The Maryland House and Senate voted 86-55 and 29-17, respectively, on Thursday to override Gov. Larry Hogan’s veto of a bill intended to fix the state’s marijuana decriminalization law.

SB 517, introduced by Sen. Bobby Zirkin (D-Baltimore County), removes criminal penalties for possession of marijuana paraphernalia. The measure also imposes a new civil fine of up to $500 on public cannabis consumption.

Gov. Hogan vetoed the bill in May 2015, after it was approved 32-13 in the Senate and 83-53 in the House of Delegates.
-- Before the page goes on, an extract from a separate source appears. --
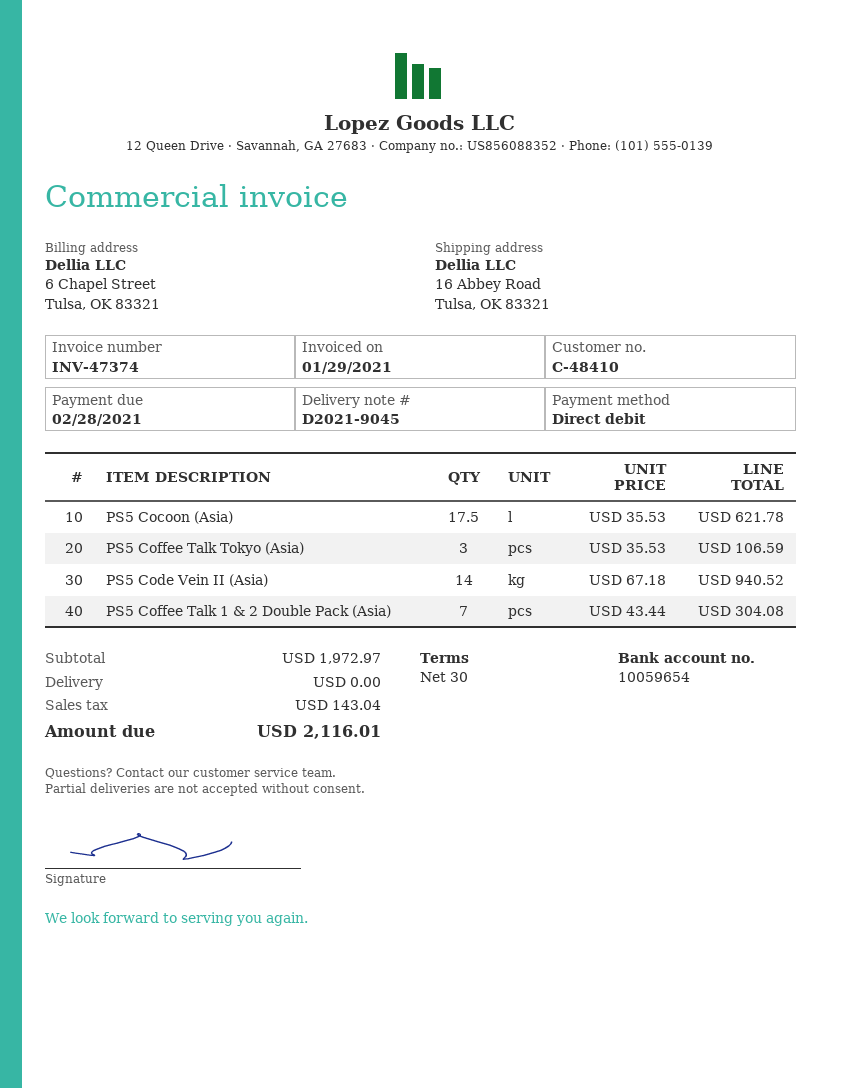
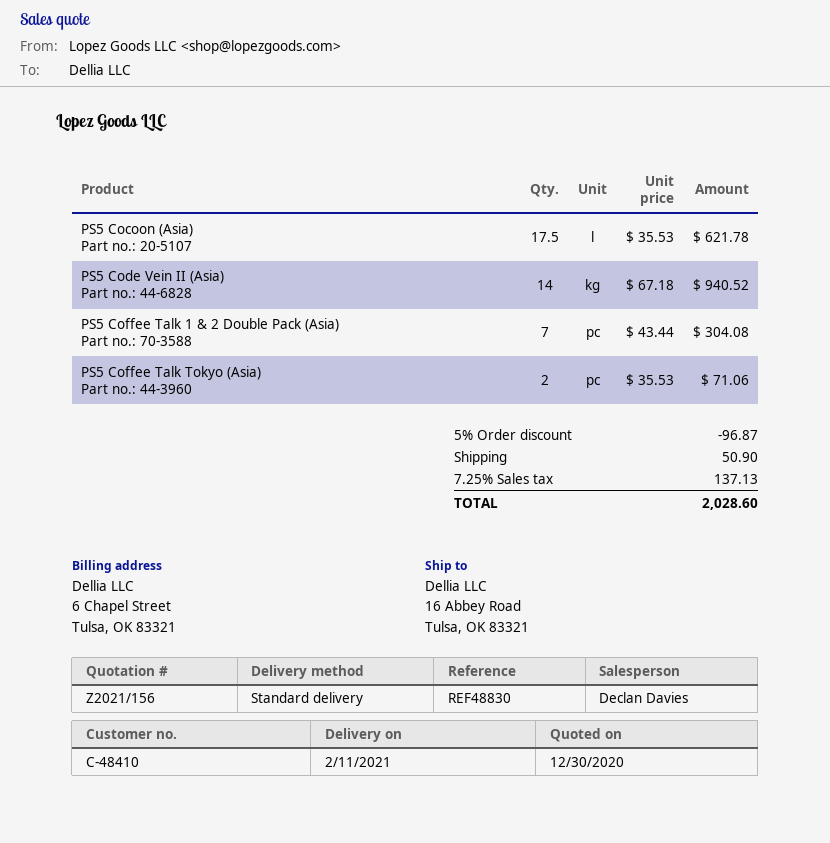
PS5 Coffee Talk Tokyo (Asia): 3 x 35.53 = 106.59 -> 2 x 35.53 = 71.06
discount: none -> 5% = 96.87
shipping: 0.00 -> 50.90
tax: 143.04 -> 137.13
total: 2116.01 -> 2028.60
Maryland adopted a law in 2014 that was intended to decriminalize simple marijuana possession, but it did not include marijuana paraphernalia.

A new poll released on Thursday shows that the majority of Maryland voters support broader cannabis policy reform. A statewide survey of 818 registered voters conducted by Gonzales Research and Marketing Strategies found 53 percent favor a change in Maryland law to allow marijuana to be regulated and taxed similarly to alcohol. Only 43 percent were opposed.

The poll was conducted Jan. 11-16 and has a margin of error of plus or minus 3.5 percent. The full results are available at www.mpp.org/Md2016poll.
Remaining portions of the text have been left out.